Heap Solution Complexity

Let $n = $ len(points).

Construction of the min-heap will take $O(k \cdot log(k))$ time. In the worst case, we might do $n-k$ insertions into the heap. So overall runtime complexity should be $O(k \cdot log(k) + n \cdot log(k) - k \cdot log(k)) = O(n \cdot log(k))$.

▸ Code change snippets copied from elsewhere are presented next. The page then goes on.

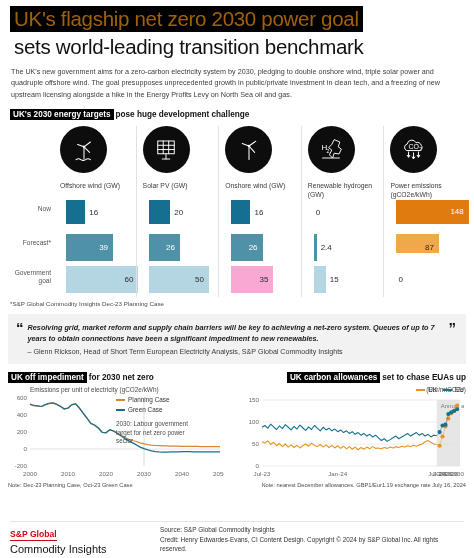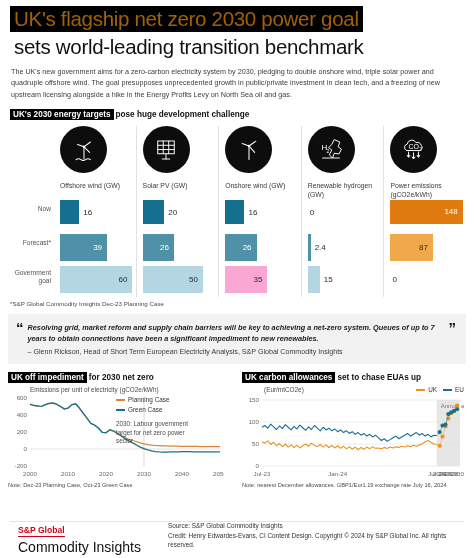--- a/index.html
+++ b/index.html
@@ -44,21 +44,21 @@
   .iconwrap{height:56px;display:flex;align-items:flex-start;justify-content:flex-start;padding-left:2px;}
   .disc{
     width:47px;height:47px;border-radius:50%;background:#0d0d0d;
     display:flex;align-items:center;justify-content:center;
   }
   .catlabel{
     font-size:6.8px;color:#3a3a3a;line-height:8.4px;height:18px;
     padding-left:2px;
   }
   .bars{position:relative;height:97px;}
-  .bar{position:absolute;left:2px;display:flex;align-items:center;}
+  .bar{position:absolute;left:8px;display:flex;align-items:center;}
   .bar .rect{height:100%;}
   .bar .val{font-size:8px;font-weight:400;}
   .val.inside{color:#fff;position:absolute;right:5px;}
   .val.insideDark{color:#2b2b2b;position:absolute;right:5px;}
   .val.outside{color:#2b2b2b;margin-left:4px;}
 
   .footnote{padding:3px 10px 0 10px;font-size:6.2px;color:#4a4a4a;}
 
   
   .quote{
@@ -67,39 +67,39 @@
   }
   .qmark{font-size:15px;font-weight:700;color:#111;line-height:12px;margin-right:4px;flex:0 0 auto;}
   .qmark.close{margin:0 0 0 4px;align-self:flex-start;}
   .qbody{flex:1 1 auto;}
   .qtext{font-size:7.3px;font-style:italic;font-weight:600;line-height:11px;color:#1b1b1b;}
   .qattr{font-size:7.1px;color:#3a3a3a;margin-top:4px;}
 
   
   .charts{display:flex;margin:8px 8px 0 8px;}
   .chart{flex:1 1 0;position:relative;}
-  .chart.right{margin-left:10px;}
+  .chart.right{margin-left:10px;text-align:right;}
   .ctitle{font-size:8.2px;font-weight:700;line-height:11px;}
   .ctitle .tag{background:#000;color:#fff;padding:1px 3px;}
   .ctitle .rest{color:#111;margin-left:2px;}
   .csub{font-size:6.4px;color:#4a4a4a;margin:3px 0 0 22px;}
   .plot{position:relative;height:86px;margin-top:1px;}
   .plot svg{display:block;}
   .cnote{font-size:5.7px;color:#4a4a4a;margin-top:2px;line-height:7px;}
 
   .legend{position:absolute;font-size:6.4px;color:#333;}
   .legend .li{display:flex;align-items:center;margin-bottom:3px;}
   .legend .sw{width:9px;height:2px;margin-right:3px;display:inline-block;}
   .annot{position:absolute;font-size:6.3px;color:#4a4a4a;line-height:8.4px;}
 
   
-  .footer{position:absolute;left:0;right:0;bottom:3px;padding:0 18px;display:flex;align-items:flex-start;margin-top:24px;}
+  .footer{position:absolute;left:0;right:0;bottom:3px;padding:0 10px;display:flex;align-items:flex-start;margin-top:24px;}
   .logo{flex:0 0 auto;width:150px;}
   .logo .l1{font-size:8.6px;font-weight:700;color:#d0021b;border-bottom:1.6px solid #d0021b;display:inline-block;padding-bottom:1px;}
-  .logo .l2{font-size:14px;color:#111;margin-top:2px;}
+  .logo .l2{font-size:11px;color:#111;margin-top:2px;}
   .credits{flex:1 1 auto;font-size:6.4px;color:#333;line-height:9.5px;padding-top:2px;}
   .hr{position:absolute;left:10px;right:10px;bottom:36px;height:1px;background:#e4e4e4;}
 </style>
 </head>
 <body>
 
 <div class="page">
 
   <div class="headline">
     <div><span class="hl-line inv">UK's flagship net zero 2030 power goal</span></div>
@@ -257,21 +257,21 @@
               </svg>
             </div>
           </div>
           <div class="catlabel">Power emissions (gCO2e/kWh)</div>
           <div class="bars">
             <div class="bar" style="top: 0px; height: 24px;">
               <div class="rect" style="width: 72.4px; background: rgb(224, 123, 16); position: relative;">
                 <span class="val inside" style="top: 7px;">148</span>
               </div>
             </div>
-            <div class="bar" style="top: 34px; height: 27px;">
+            <div class="bar" style="top: 34px; height: 19px;">
               <div class="rect" style="width: 42.5595px; background: rgb(240, 169, 74); position: relative;">
                 <span class="val insideDark" style="top: 8.5px;">87</span>
               </div>
             </div>
             <div class="bar" style="top: 66px; height: 27px;">
               <span class="val outside" style="margin-left: 2px;">0</span>
             </div>
           </div>
         </div>
       </div>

Auxiliary space complexity should be $O(k)$ since we're storing $k$ items.


Quick Select Solution

We can iterate over the list of points and create a tuple of form (distance from origin, (x, y)). Then we can do a quick select on the distance until we have found a pivot with the index $k$, which indicates that everything before the item at that index is smaller than it and everything after is greater. Then we simply return the first $k$ items' coordinates. Because we're using quick select, the average runtime will be better than the heap solution but the worst case will be worse.

import math

def get_dist(x: float, y: float) -> float:
    return math.sqrt(x**2 + y**2)

def k_closest_quick_select(points: list[tuple[float, float]], k: int) -> list[tuple[float, float]]:
    n = len(points)
    if n <= k:
        return points
    arr = [(get_dist(*coord), coord) for coord in points]
    def partition(start: int, end: int) -> int:
        pivot_idx = random.randint(start, end)
        pivot_dist = arr[pivot_idx][0]
        arr[end], arr[pivot_idx] = arr[pivot_idx], arr[end]
        l, r = start, end
        while l < r:
            while l < r and arr[l][0] < pivot_dist:
                l += 1
            while l < r and arr[r][0] >= pivot_dist:
                r -= 1
            arr[l], arr[r] = arr[r], arr[l]
        arr[l], arr[end] = arr[end], arr[l]
        return l
    def quick_select(start: int, end: int) -> int:
        if end - start == 1:
            if arr[start][0] > arr[end][0]:
                arr[start], arr[end] = arr[end], arr[start]
        elif start < end:
            p = partition(start, end)
            if p < k:
                quick_select(p + 1, end)
            elif p > k:
                quick_select(start, p)
    quick_select(0, n - 1)
    return [coord for _, coord in arr[:k]]

Quick Select Solution Complexity

Let $n = $ len(points).

Runtime complexity should be $O(n^2)$, since this is the worst case runtime for quicksort. E.g., we might pick every other pivot before we pick $k$.

Auxiliary space complexity should be $O(n)$ since we're creating an array of length $n$.